Waké Nibombé

Personal information
- Date of birth: 19 February 1974
- Date of death: 16 October 2025 (aged 51)
- Position: Goalkeeper

Senior career*
- Years: Team / Apps / (Gls)
- 1991–1993: Gbikinti de Bassar
- 1993–1994: Entente II Lomé [fr]
- 1994–1996: Étoile Filante
- 1996–2002: Goldfields Obuasi

International career
- 1990–1998: Togo / 28 / (0)

= Waké Nibombé =

Togolese footballer (1974–2025)

Waké Nibombé (19 February 1974 – 16 October 2025) was a Togolese footballer who played as a goalkeeper.

==Club career==
Nibombé began his professional career in his native Togo with Gbikinti de Bassar (1991–1993), Entente II Lomé (1993–1994) and Étoile Filante (1994–1996).

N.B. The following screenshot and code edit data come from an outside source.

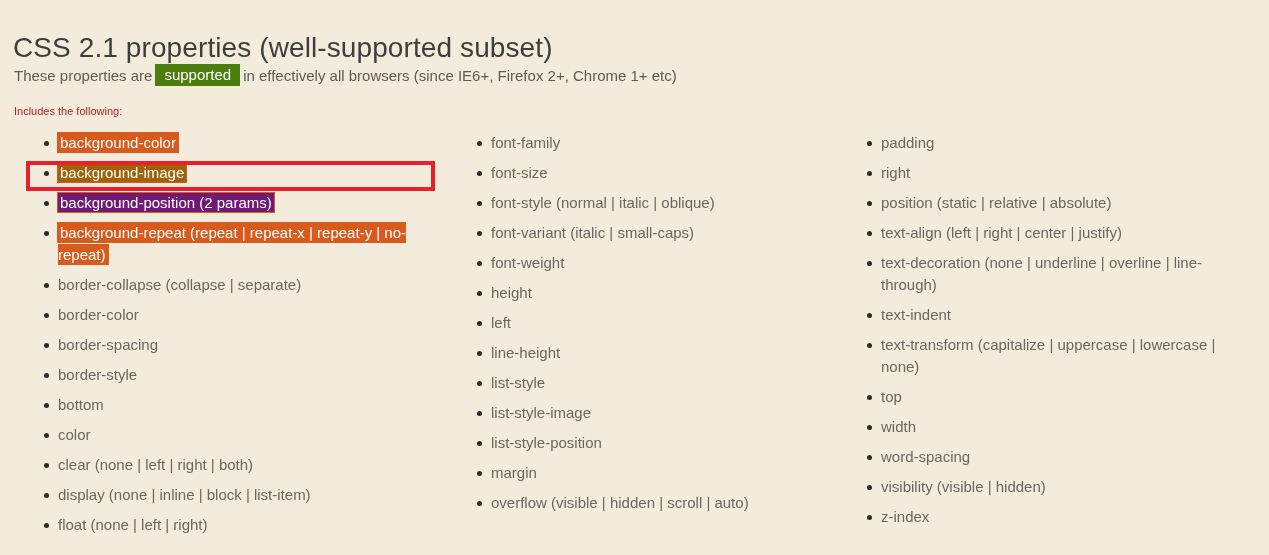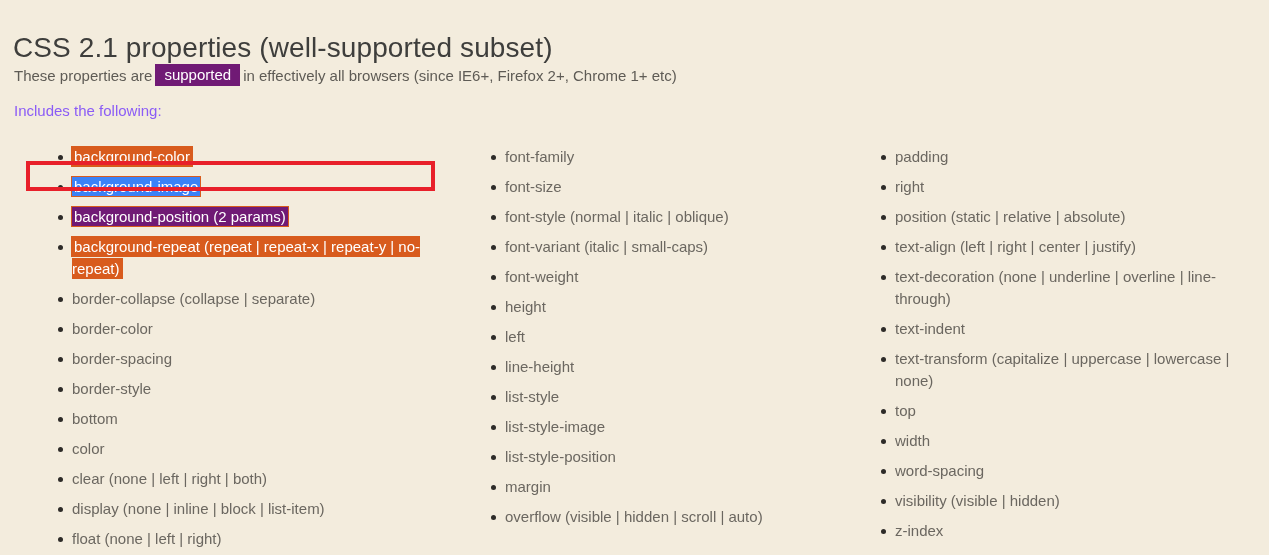"supported" span.badge { background: #701a75 -> #4d7c0f }
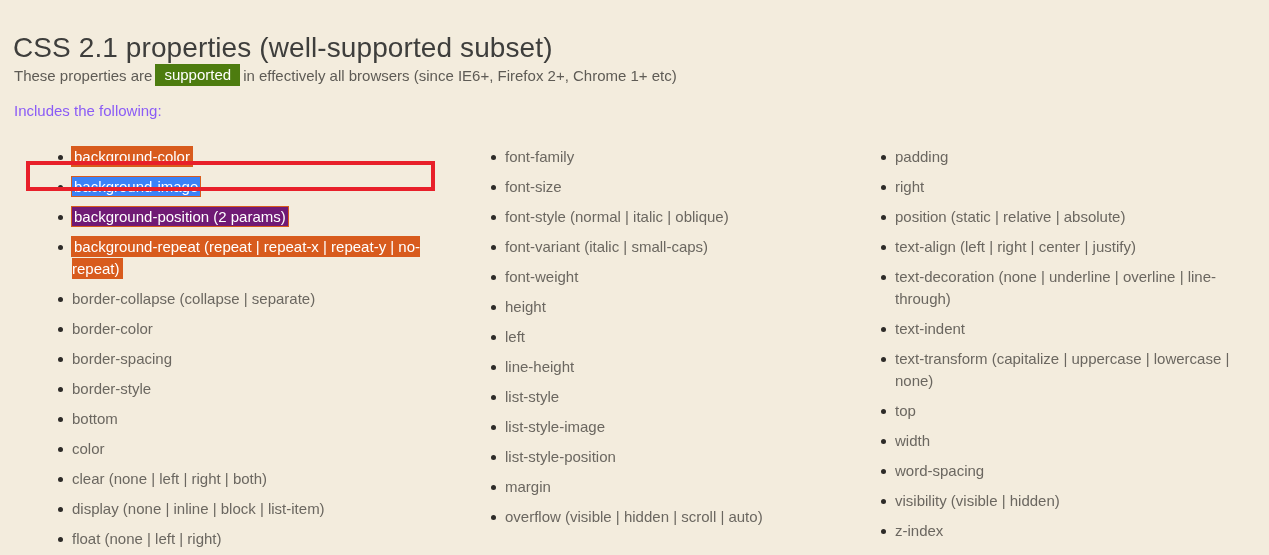"Includes the following:" .includes-line { color: #8b5cf6 -> #b91c1c; font-size: 15px -> 11px }
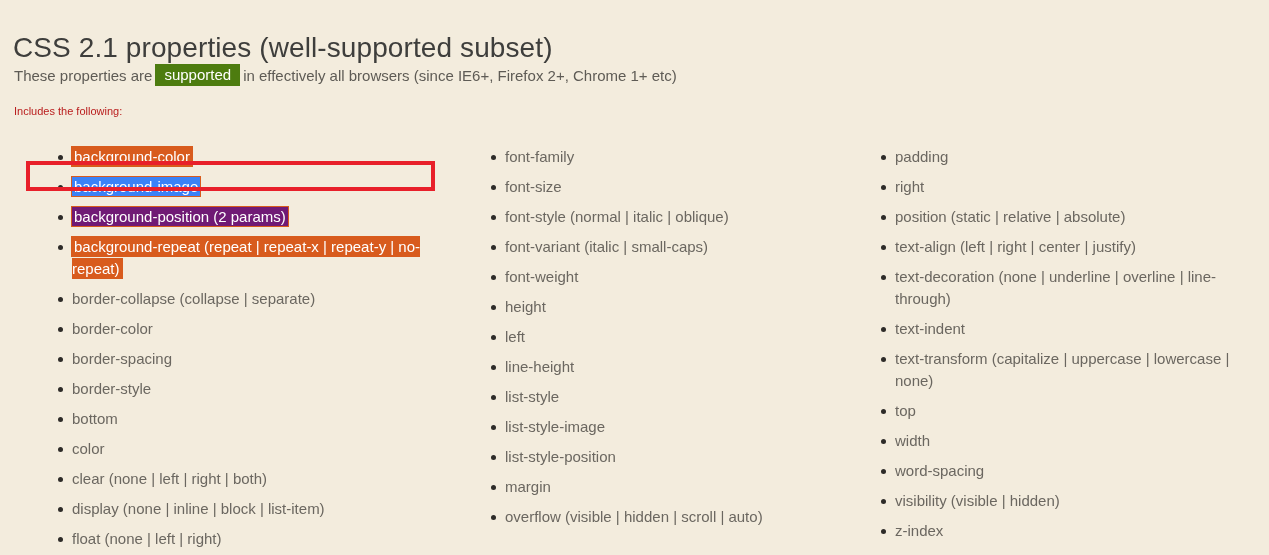"background-color" ul.prop-list { margin: 16px -> 2px }
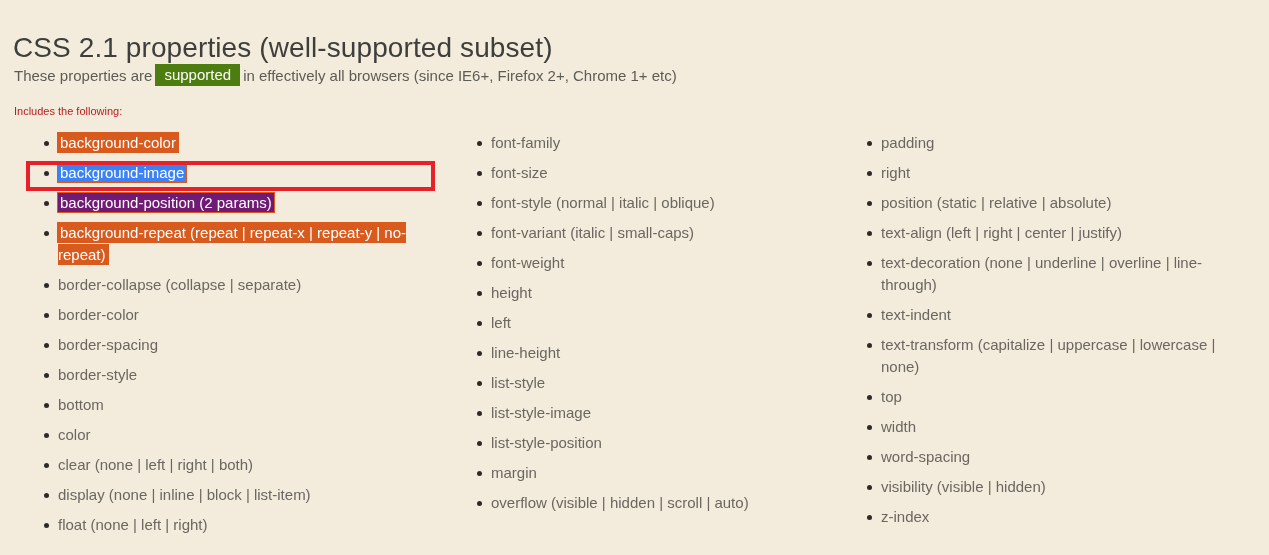"background-image" span.txt { background: #3b82f6 -> #a16207 }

He joined Ghanaian club Goldfields Obuasi in 1996, with whom he won the national championship. He became Player of the Year for his performances in the 1997 season.

==International career==
Nibombé made 54 appearances for the Togo national team. He was a squad member for the 1998 and 2000 African Cup of Nations.

==Personal life and death==
His brother Daré is a football manager and former player.

Nibombé died on 16 October 2025, at the age of 51.